Ts'ui Pen's descendants regard his labyrinth as something of an embarrassment to the family. Use the link below to explore different types of labyrinths. In fact, you can click on the "locator" feature to look at specific labyrinths within China. What did Ts'ui Pen's family expect for his labyrinth to look like? (This annotation contains a link)
Albert is illustrating an example of a paradox, or a contradiction in ideas that still contains a truth, to Yu Tsun. Ts'ui Pe's novel and labyrinth, while seeming to be two different endeavors, are actually the same. How does this explanation support the idea that the labyrinth is used as a symbolic image? For more information about how to recognize symbols in literature, watch the video below. (This annotation contains a video)

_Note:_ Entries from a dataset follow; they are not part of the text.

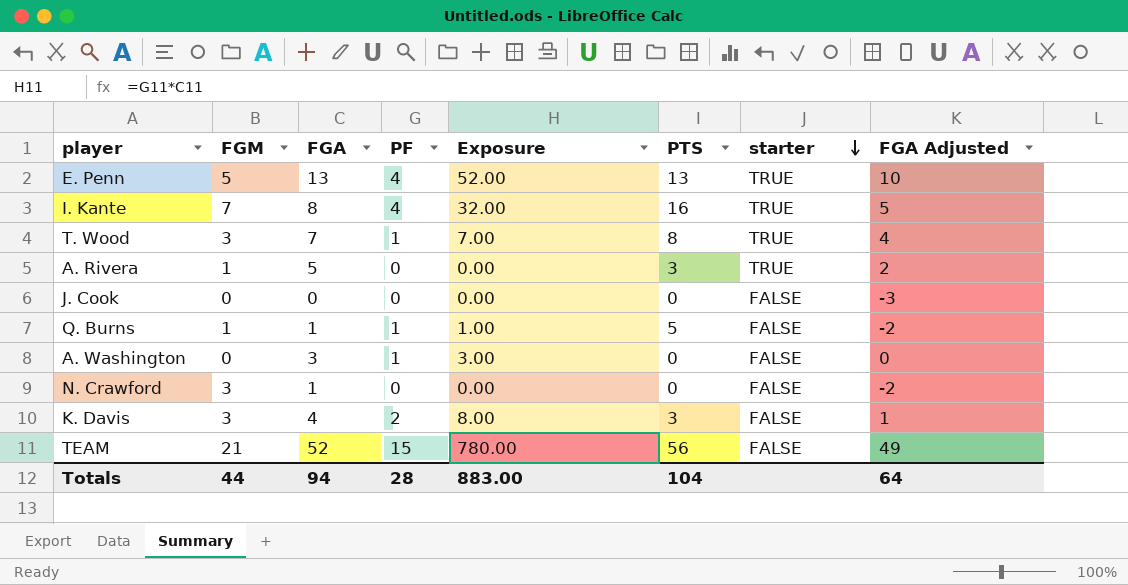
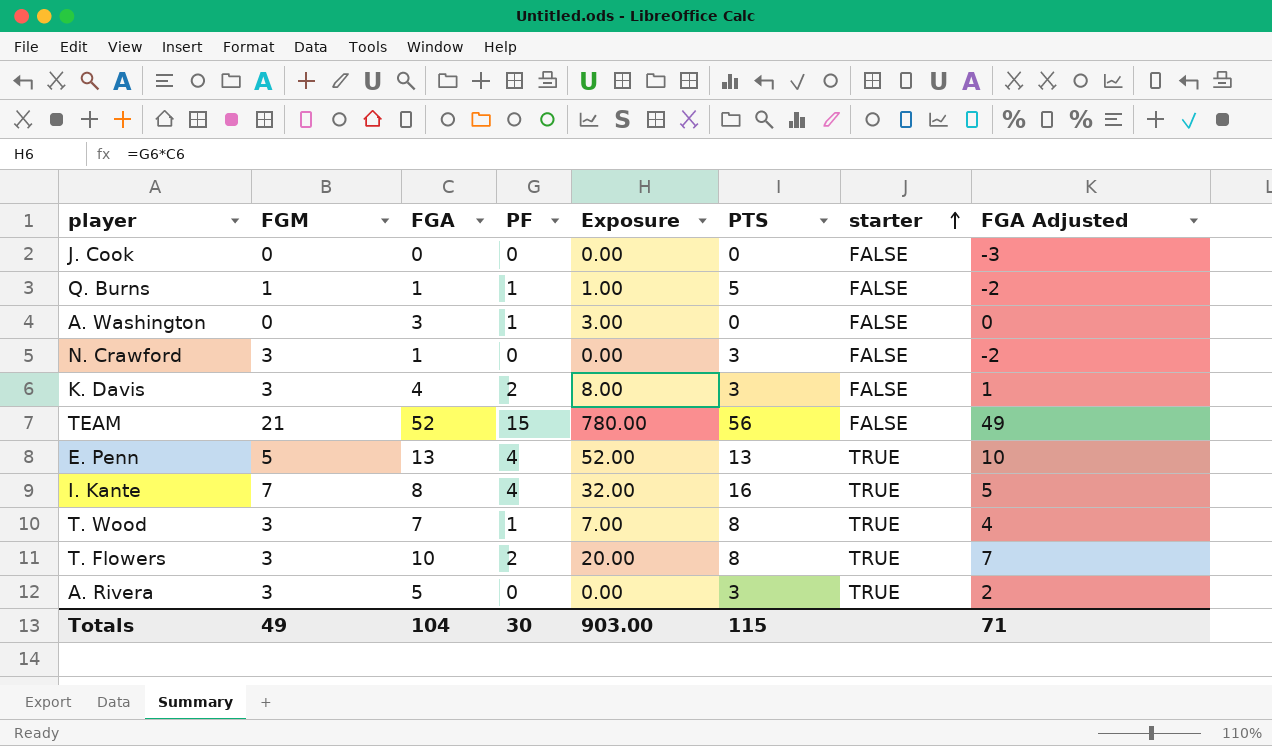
row order: starter descending -> starter ascending
N. Crawford | PTS: 0 -> 3
row T. Flowers: none -> 3 | 10 | 2 | 20.00 | 8 | TRUE | 7
A. Rivera | FGM: 1 -> 3
Totals | FGM: 44 -> 49
Totals | FGA: 94 -> 104
Totals | PF: 28 -> 30
Totals | Exposure: 883.00 -> 903.00
Totals | PTS: 104 -> 115
Totals | FGA Adjusted: 64 -> 71

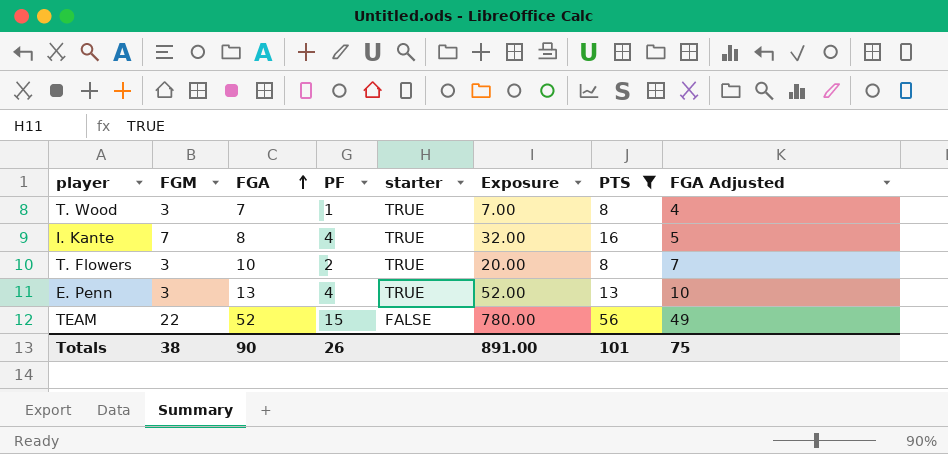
filter: none -> PTS >= 8
row order: starter ascending -> FGA ascending
column starter | position: 7 -> 5
E. Penn | FGM: 5 -> 3
TEAM | FGM: 21 -> 22
Totals | FGM: 49 -> 38
Totals | FGA: 104 -> 90
Totals | PF: 30 -> 26
Totals | Exposure: 903.00 -> 891.00
Totals | PTS: 115 -> 101
Totals | FGA Adjusted: 71 -> 75

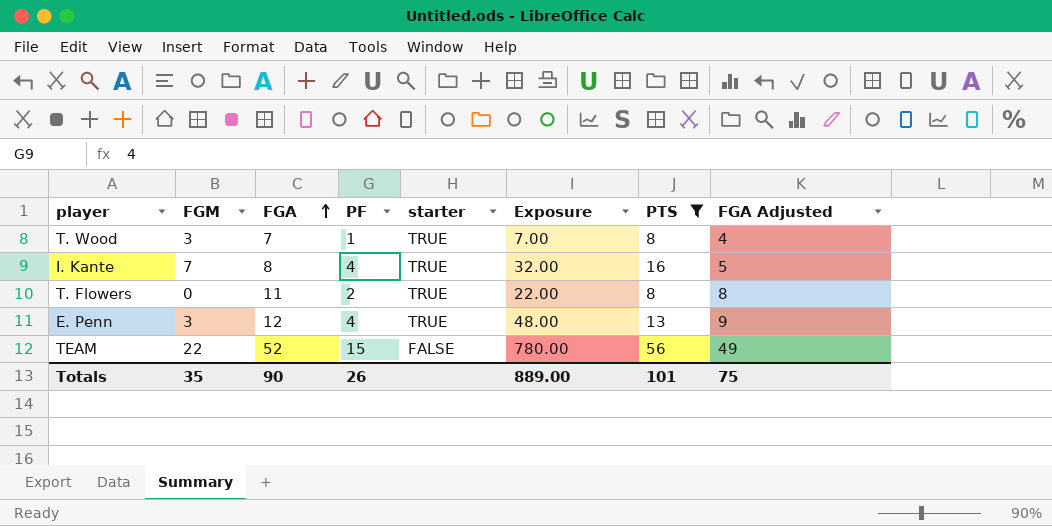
T. Flowers | FGM: 3 -> 0
T. Flowers | FGA: 10 -> 11
T. Flowers | Exposure: 20.00 -> 22.00
T. Flowers | FGA Adjusted: 7 -> 8
E. Penn | FGA: 13 -> 12
E. Penn | Exposure: 52.00 -> 48.00
E. Penn | FGA Adjusted: 10 -> 9
Totals | FGM: 38 -> 35
Totals | Exposure: 891.00 -> 889.00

The term "metafiction" is used to describe a structure in which the author draws attention to the fact that he or she is writing a story, as illustrated in the children's book below. Authors often use this technique to blur the line between fiction and reality in order to illustrate themes about both. Here, Borges plays with this structure by not only having Yu Tsun's deposition serve as a sort of story within the story, but also by including the seemingly divergent tale of Ts'ui Pen's intricate novel. As you continue reading, consider how the author's structure has an impact on the theme of a work. (This annotation contains an image)
What is Albert's purpose for reading "two versions of the same epic chapter"?
How does the walk-through in the video game relate to Ts'ui Pen's ideas about time? Use evidence from the text to explain your answer.
The video game Proteus contains an allusion to this short story as one of its achievements. Watch a walk-through of the game below in which the player earns "The Garden of Forking Paths" achievement. Then, answer the question that follows. (This annotation contains a video)
Albert tells Yu Tsun that his ancestor's novel is mainly devoted to themes about time. As seen in the very first annotation for this story, the concept of time is often explored by Borges as well. When have you seen time already mentioned in this short story? As you continue to read, pay attention to how ideas about time continue to develop.
How does Albert's analysis of Ts'ui Pen's novel affect the narrator?
Quiz, The Garden of Forking Paths
Even though the reader returns to the story at hand (Yu Tsun's deposition), the discussion in Albert's pavilion shouldn't be forgotten. Use the theory of time, as it is discussed in this short story, to pursue possible alternate endings. What other "forking paths" could be taken by Yu Tsun, Albert, or even Madden?